◆ Exercise
Take the line containing "- echo Create" and every line after it in the data below, and print them exactly as given, with nothing else.

(Data records)
-- Opening Marker --
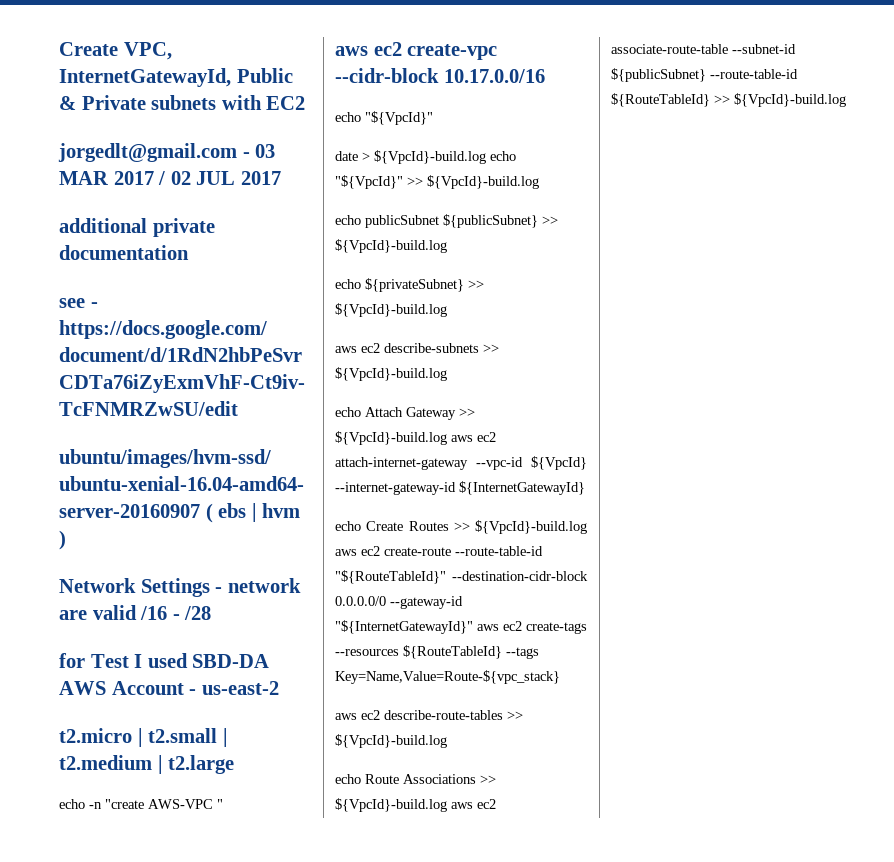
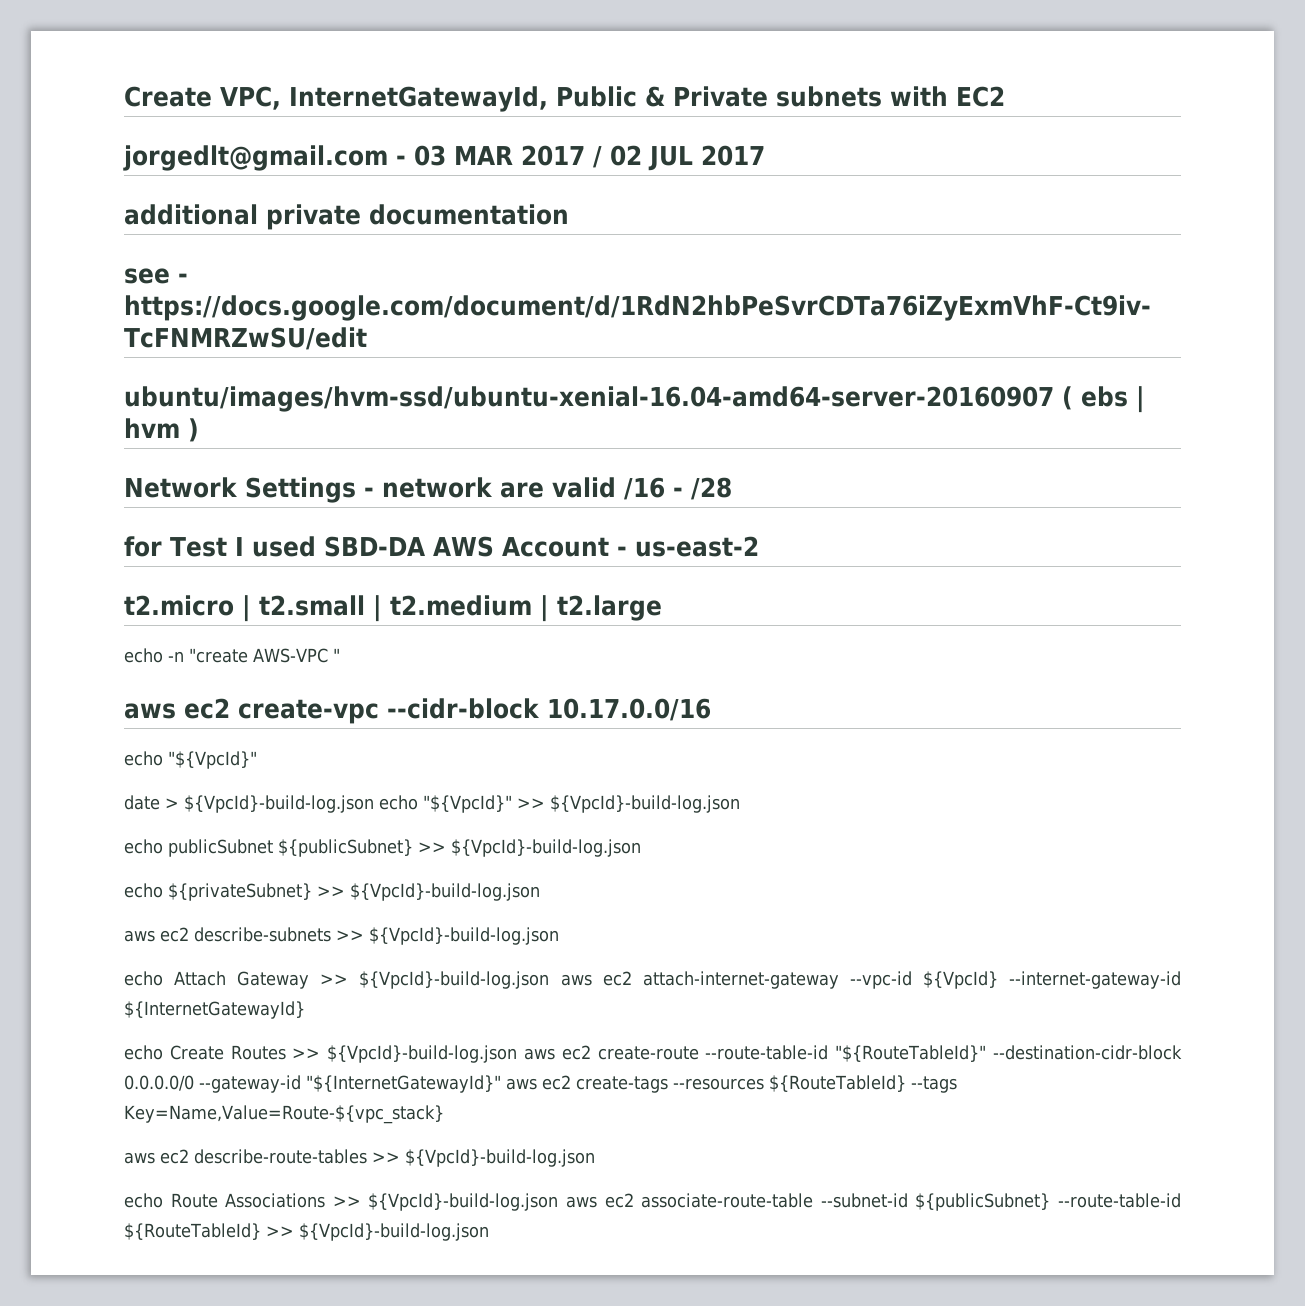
- date > ${VpcId}-build.log echo "${VpcId}" >> ${VpcId}-build.log
+ date > ${VpcId}-build-log.json echo "${VpcId}" >> ${VpcId}-build-log.json
- echo publicSubnet ${publicSubnet} >> ${VpcId}-build.log
+ echo publicSubnet ${publicSubnet} >> ${VpcId}-build-log.json
- echo ${privateSubnet} >> ${VpcId}-build.log
+ echo ${privateSubnet} >> ${VpcId}-build-log.json
- aws ec2 describe-subnets >> ${VpcId}-build.log
+ aws ec2 describe-subnets >> ${VpcId}-build-log.json
- echo Attach Gateway >> ${VpcId}-build.log aws ec2 attach-internet-gateway --vpc-id ${VpcId} --internet-gateway-id ${InternetGatewayId}
+ echo Attach Gateway >> ${VpcId}-build-log.json aws ec2 attach-internet-gateway --vpc-id ${VpcId} --internet-gateway-id ${InternetGatewayId}
- echo Create Routes >> ${VpcId}-build.log aws ec2 create-route --route-table-id "${RouteTableId}" --destination-cidr-block 0.0.0.0/0 --gateway-id "${InternetGatewayId}" aws ec2 create-tags --resources ${RouteTableId} --tags Key=Name,Value=Route-${vpc_stack}
+ echo Create Routes >> ${VpcId}-build-log.json aws ec2 create-route --route-table-id "${RouteTableId}" --destination-cidr-block 0.0.0.0/0 --gateway-id "${InternetGatewayId}" aws ec2 create-tags --resources ${RouteTableId} --tags Key=Name,Value=Route-${vpc_stack}
- aws ec2 describe-route-tables >> ${VpcId}-build.log
+ aws ec2 describe-route-tables >> ${VpcId}-build-log.json
- echo Route Associations >> ${VpcId}-build.log aws ec2 associate-route-table --subnet-id ${publicSubnet} --route-table-id ${RouteTableId} >> ${VpcId}-build.log
+ echo Route Associations >> ${VpcId}-build-log.json aws ec2 associate-route-table --subnet-id ${publicSubnet} --route-table-id ${RouteTableId} >> ${VpcId}-build-log.json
-- Closing Marker --
◆ Result of this task
- echo Create Routes >> ${VpcId}-build.log aws ec2 create-route --route-table-id "${RouteTableId}" --destination-cidr-block 0.0.0.0/0 --gateway-id "${InternetGatewayId}" aws ec2 create-tags --resources ${RouteTableId} --tags Key=Name,Value=Route-${vpc_stack}
+ echo Create Routes >> ${VpcId}-build-log.json aws ec2 create-route --route-table-id "${RouteTableId}" --destination-cidr-block 0.0.0.0/0 --gateway-id "${InternetGatewayId}" aws ec2 create-tags --resources ${RouteTableId} --tags Key=Name,Value=Route-${vpc_stack}
- aws ec2 describe-route-tables >> ${VpcId}-build.log
+ aws ec2 describe-route-tables >> ${VpcId}-build-log.json
- echo Route Associations >> ${VpcId}-build.log aws ec2 associate-route-table --subnet-id ${publicSubnet} --route-table-id ${RouteTableId} >> ${VpcId}-build.log
+ echo Route Associations >> ${VpcId}-build-log.json aws ec2 associate-route-table --subnet-id ${publicSubnet} --route-table-id ${RouteTableId} >> ${VpcId}-build-log.json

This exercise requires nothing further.